Augusto dos Anjos, com uma estética do feio, da transgressão, das confluências, da
dissonância, definitivamente rompeu os padrões poéticos/ literários vigentes em seu tempo.
Os eruditos de sua época tratavam a obra de arte como um objeto com formas perfeitas (visão
gramaticalista), e não se importavam com o conteúdo. As sensações eram estáticas e o mundo
se apresentava como uma tela bem-pintada. Augusto, embora tenha zelado pela forma,
conseguiu fazer com que seus poemas exalassem emoções. Eram versos que injetavam vida à
linguagem. Os temas em Augusto são palpáveis, concretos, visíveis e não meramente
sugeridos ou descritos estaticamente. Importa, agora, as sensações. Em sua obra não há um
falseamento do real, mas ela é o resultado da experiência concreta do autor. Ao contrário da
literatura que procura imitar formas importadas – que pouco tem a ver com nossa realidade –,
experiências além-mares; Augusto imprimiu sua realidade cotidiana, suas experiências
vividas aqui mesmo, provocando, assim, uma renovação na lírica brasileira. Por influência
dessa atitude de Augusto, os poetas do Modernismo vão priorizar e intensificar nas suas obras
os aspectos do cotidiano, do real, do dia-a-dia.

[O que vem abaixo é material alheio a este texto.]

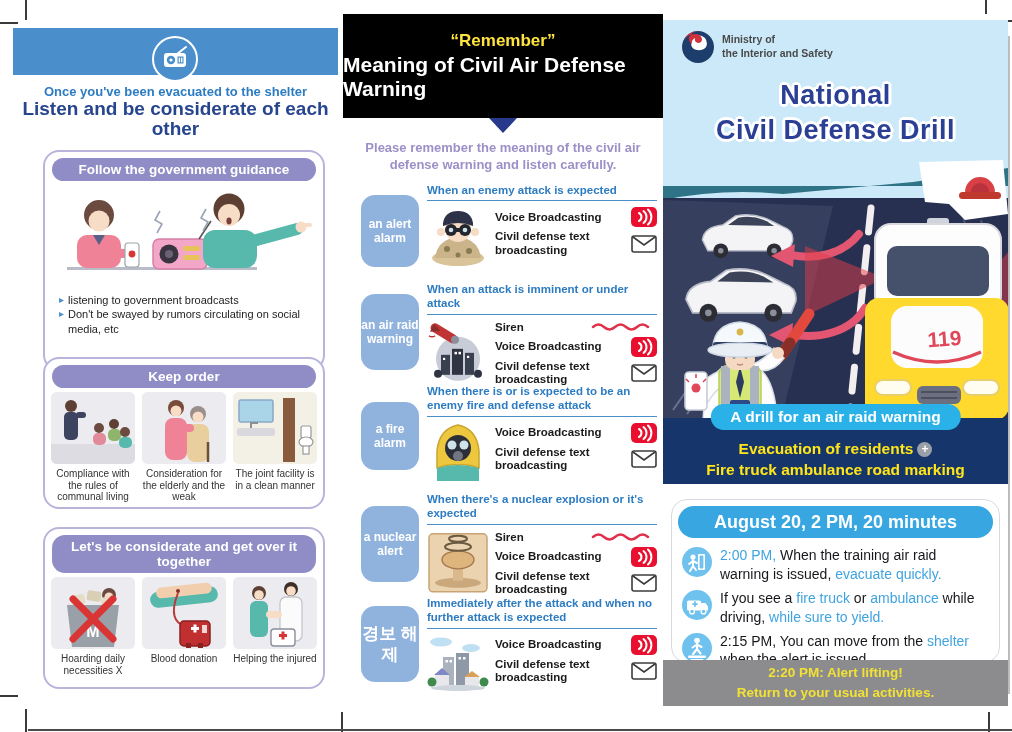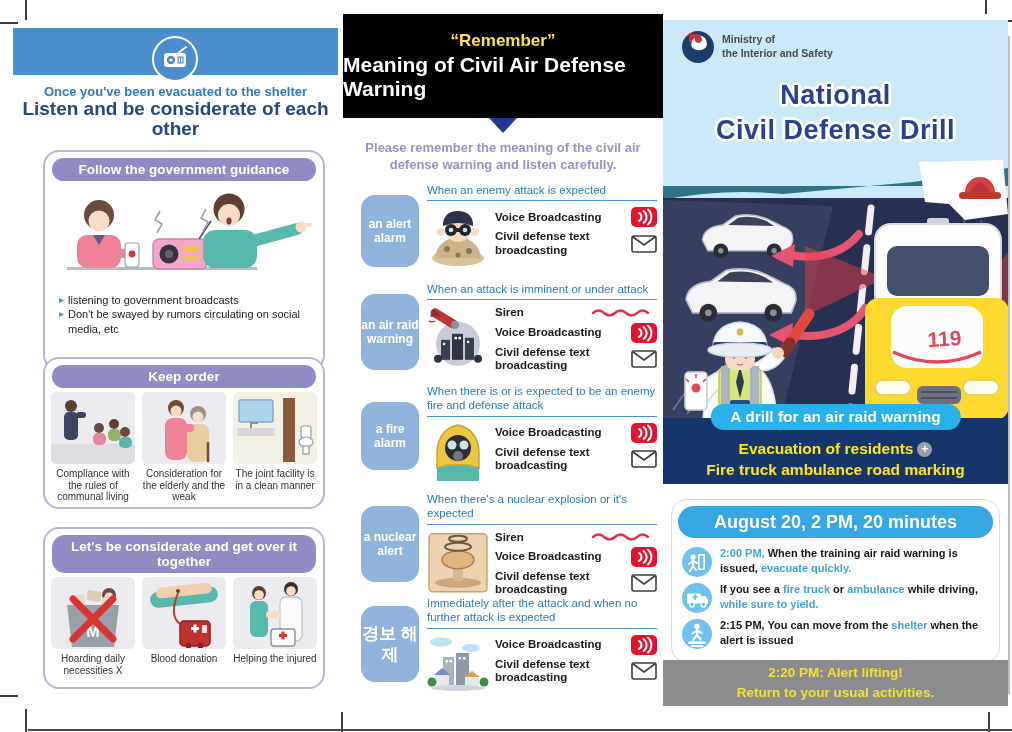"When an enemy attack is" .alarm-heading { font-weight: normal -> bold }
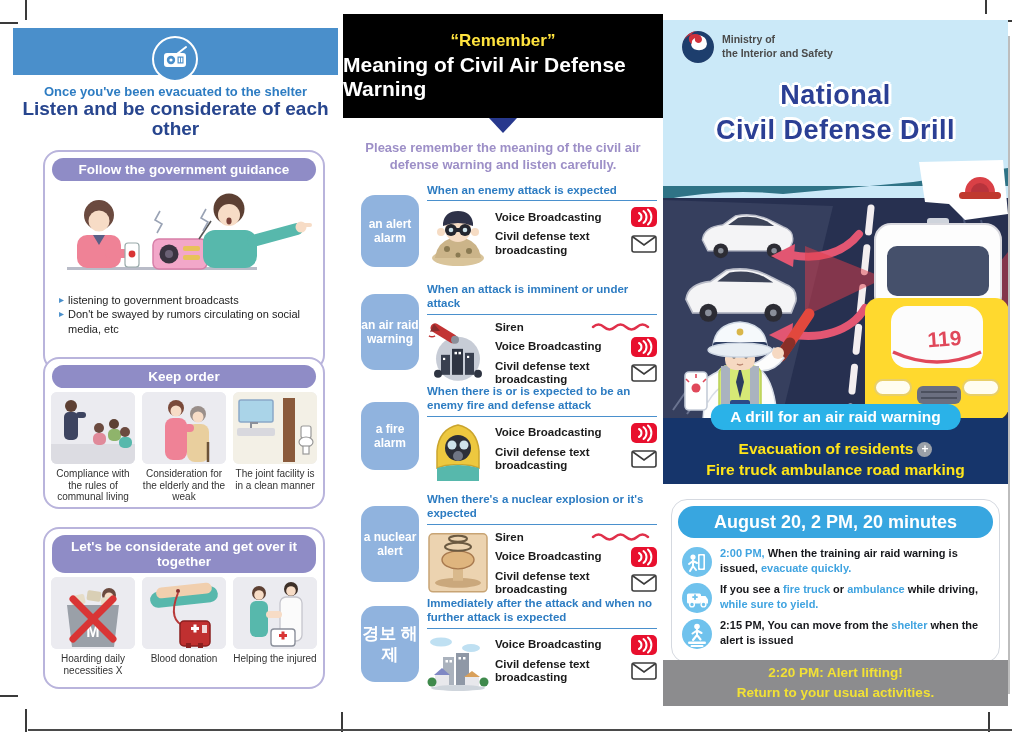"2:00 PM, When the training" .sched-text { font-size: 11px -> 14px; font-weight: bold -> normal }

Para falar de uma realidade concreta, conseqüentemente o autor usa de palavras
concretas. A desmistificação do real, implica a desmistificação da linguagem, daí por que ele
se esforça por usar uma linguagem concreta, transformando a prosa em poesia. E é justamente
na obra de Augusto dos Anjos que se dá a introdução de tons prosaicos na poesia, prática
muito cultivada pelos Modernistas. Podemos exemplificar essa transformação da linguagem
poética, valer-nos-emos de uma estrofe de três poemas desse autor. Ressaltando que o tom
prosaico irá permear quase que toda a obra do escritor:
“Toma um fósforo. Acende teu cigarro!
O beijo, amigo, é a véspera do escarro,
A mão que afaga é a mesma que apedreja”.
“- Faça-me o obséquio de trazer reunidos
Cloreto de sódio, água e albumina...
Ah! Basta isto, porque isto é que origina
A lágrima de todos os vencidos!”
Quando meu pai deixou o lar amigo
Um sabiá da casa muito antigo,
Que há muito tempo não cantava lá,
Diluiu o silêncio em litanias...
E hoje, poetas, já faz sete dias
Que eu ouço o canto desse sabiá!”
Foi em de Augusto dos Anjos que o poeta passou a falar a partir da fala comum. A
linguagem desceu do Olimpo e passou a habitar as camadas inferiores do Universo. As
relações entre os vocábulos se tornam responsáveis pela poeticidade do texto. Augusto dos
Anjos soube magistralmente transfigurar a realidade concreta – realidade essa não de objetos,
mas sim de experiências históricas sobre os objetos – em mote existencial. As ações passaram
a obter um significado humano real. Os fatos se tornam o ponto de partida para a produção
literária. O poeta colhe no cotidiano o mote para os seus poemas. No entanto, Augusto buscou
abranger o real na sua complexidade, daí resultar uma elaboração poética não muito pueril.
Augusto dos Anjos, a exemplo de pouquíssimos, conseguiu criar seu próprio universo
poético.
BIBLIOGRAFIA
AMARAL, Emília. FERREIRA, Mauro. LEITE, Ricardo e ANTÔNIO, Severino. Novas
Palavras. São Paulo: FTD, 2000.
ANJOS, Augusto dos. Eu e outras poesias. São Paulo: Martins Fontes, 1996.
BOSI, Alfredo. História Concisa da Literatura Brasileira. 3ª ed. São Paulo: Cultrix.
GULLAR, Ferreira. Augusto dos Anjos ou Vida e Morte Nordestina. In: ANJOS, Augusto
dos. Toda a poesia. Rio de Janeiro: Paz e Terra, 1978.